Every 33 feet of salt water = 1 ATA of pressure

Pressure a diver experiences = water pressure + 1 ATA (from the atmosphere)

Total Pressure at Standard Depths*

Depth / Atmospheric Pressure + Water Pressure = Total Pressure

0 feet / 1 ATA + 0 ATA = 1 ATA

15 feet / 1 ATA + 0.45 ATA = 1 .45 ATA

33 feet / 1 ATA + 1 ATA = 2 ATA

40 feet / 1 ATA + 1.21 ATA = 2.2 ATA

66 feet / 1 ATA + 2 ATA = 3 ATA

99 feet / 1 ATA + 3 ATA = 4 ATA

*this is only for saltwater at sea level

Water Pressure Compresses Air

Air in a diver’s body air spaces and dive gear will compress as pressure increases (and expand as pressure decreases). Air compresses according to Boyle’s Law.

Not a math person? This means that the deeper you go, the more air compresses. To find out how much, make a fraction of 1 over the pressure. If the pressure is 2 ATA, then the volume of the compressed air is ½ of its original size at the surface.

Pressure Affects Many Aspects of Diving

Now that you understand the basics, let’s look at how pressure affects four basic aspects of diving.

Equalization

As a diver descends, the pressure increase causes the air in their body’s air spaces to compress. The air spaces in their ears, mask, and lungs become like vacuums as the compressing air creates a negative pressure. Delicate membranes, like the ear drum, can get sucked into theses air spaces, causing pain and injury. This is one of the reasons that a diver must equalize their ears for scuba diving.

On ascent, the reverse happens. Decreasing pressure causes the air in a diver’s air spaces to expand. The air spaces in their ears and lungs experience a positive pressure as they become overfull of air, leading to pulmonary barotrauma or a reverse block. In a worst-case scenario, this could burst a diver’s lungs or eardrums.

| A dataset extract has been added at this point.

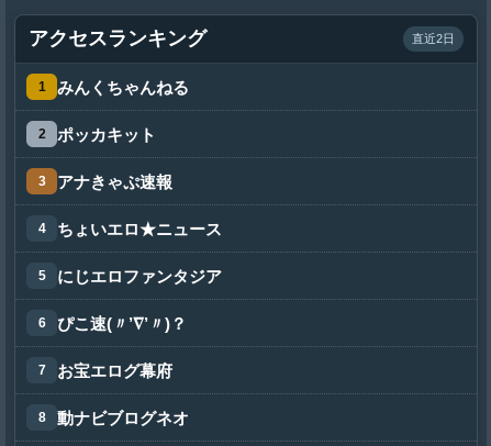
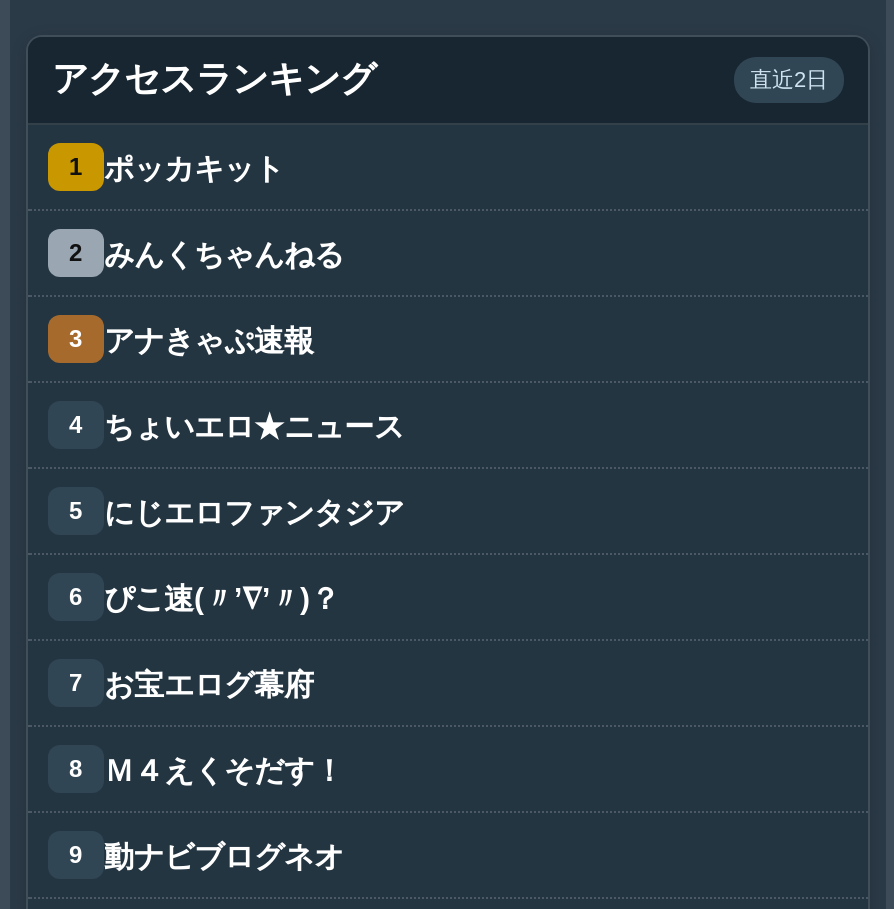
moved [57,125,156,143] -> [104,150,284,184]: ポッカキット
none -> [104,752,344,786] Ｍ４えくそだす！

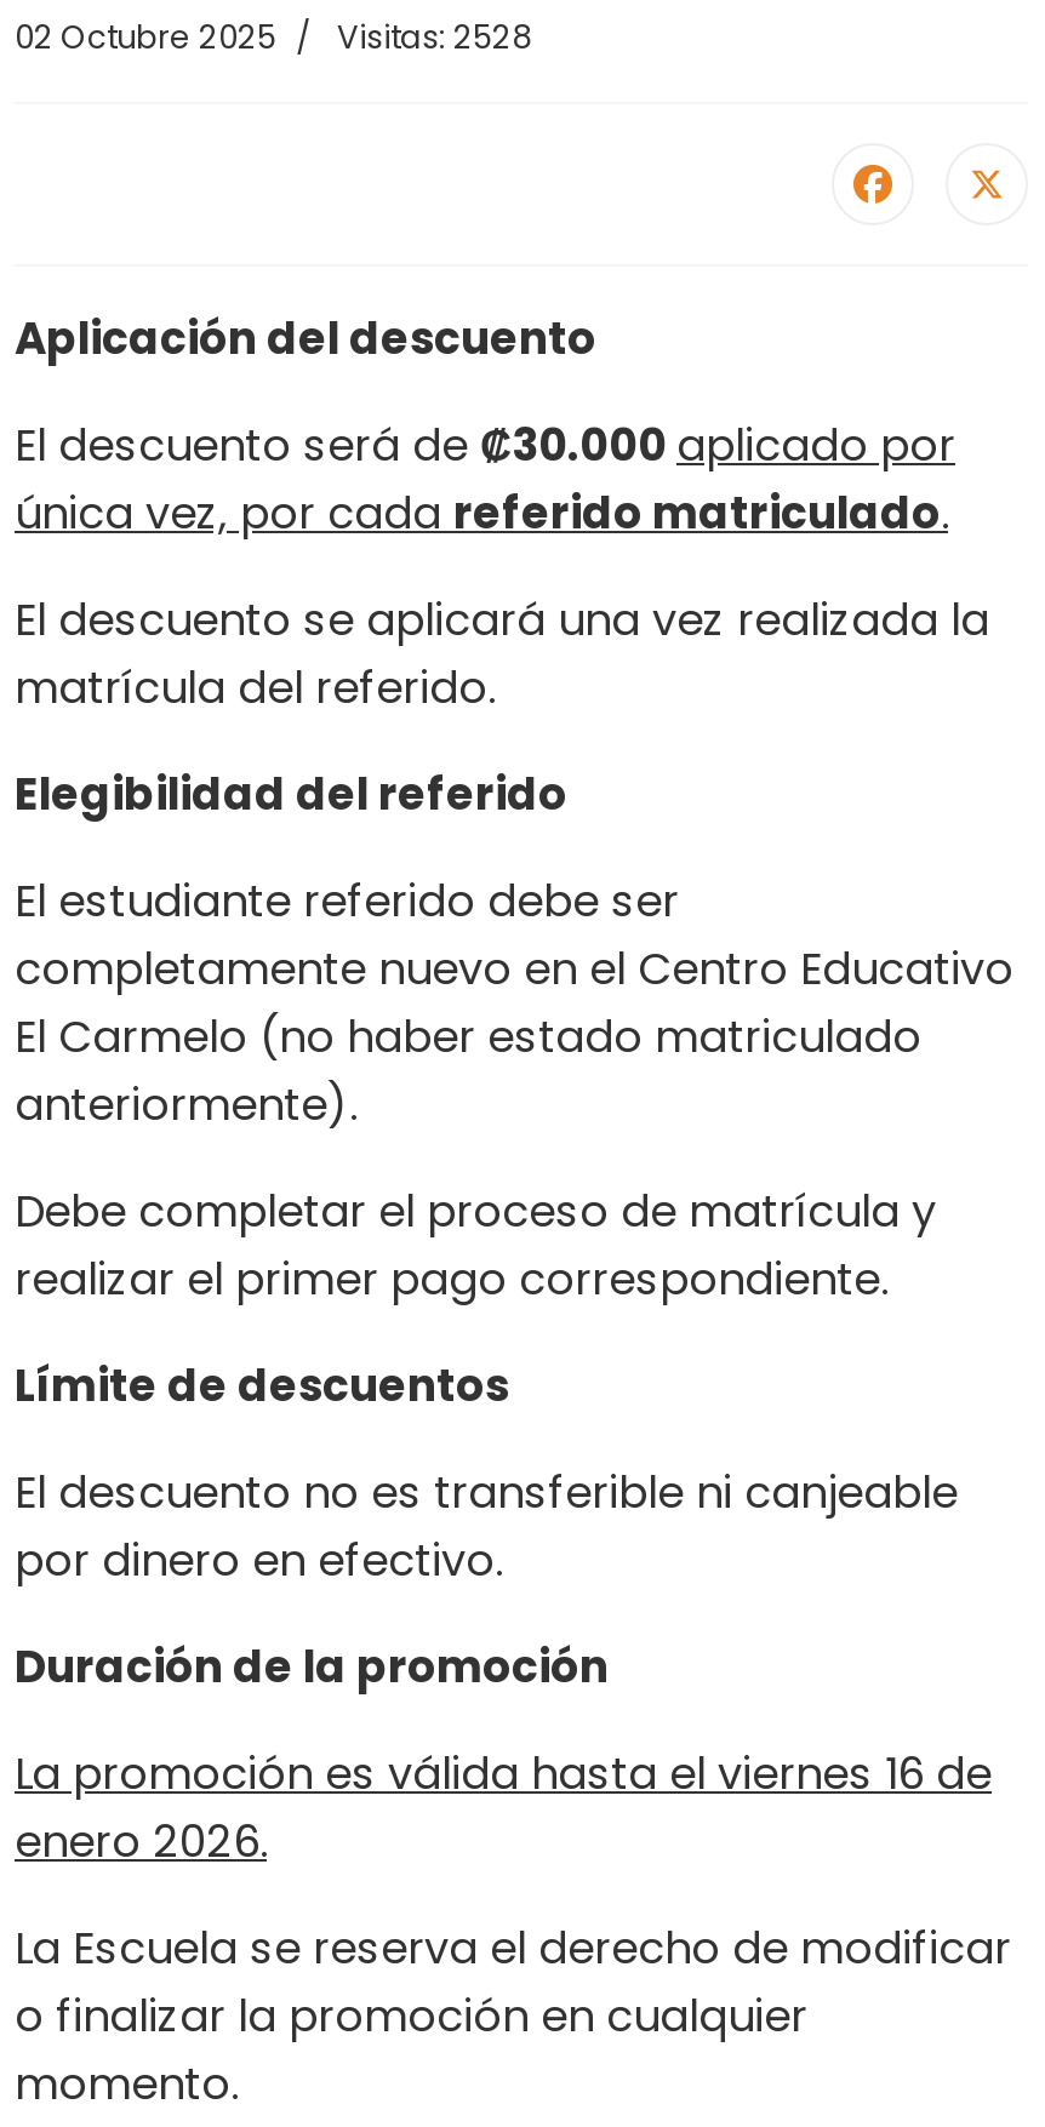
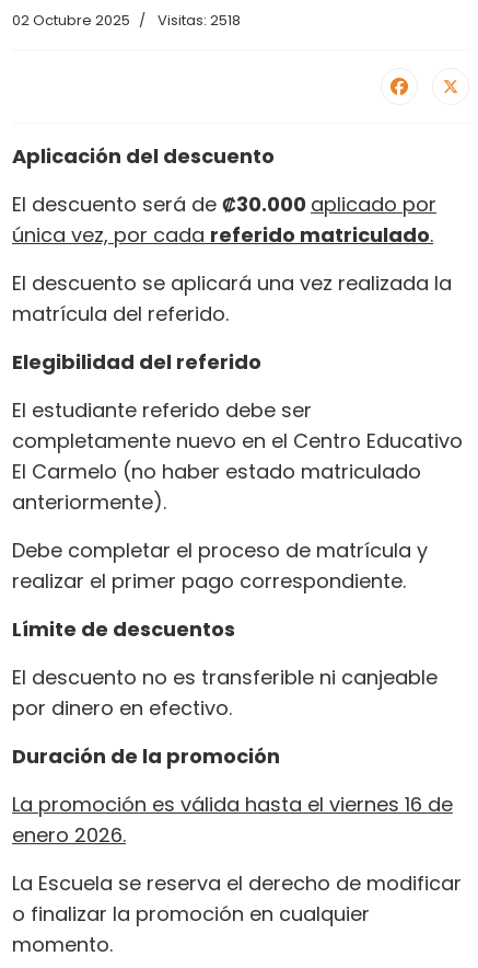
[15,15,531,61] 02 Octubre 2025 Visitas: 2528 -> [12,10,241,31] 02 Octubre 2025 Visitas: 2518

To avoid a pressure-related injury (such as an ear barotrauma) a diver must equalize the pressure in their body’s air spaces with the pressure around them.

To equalize their air spaces on descent a diver adds air to their body airspaces to counteract the “vacuum” effect by

  • breathing normally, this adds air to their lungs every time they inhale
  • adding air to their mask by breathing out their nose
  • adding air to their ears and sinuses by using one of several ear equalization techniques

To equalize their air spaces on ascent a diver releases air from their body air spaces so that they do not become overfull by

  • breathing normally, this releases extra air from their lungs every time they exhale
  • ascending slowly and allowing the extra air in their ears, sinuses and mask to bubble out on its own

Buoyancy

Divers control their buoyancy (whether they sink, float up, or remain “neutrally buoyant” without floating or sinking) by adjusting their lung volume and buoyancy compensator (BCD).

As a diver descends, the increased pressure causes the air in their BCD and wetsuit (there are small bubbles trapped in neoprene) to compress. They become negatively buoyant (sinks). As they sink, the air in their dive gear compresses more and they sink more quickly. If they do not add air to his BCD to compensate for their increasingly negative buoyancy, a diver can quickly find themselves fighting an uncontrolled descent.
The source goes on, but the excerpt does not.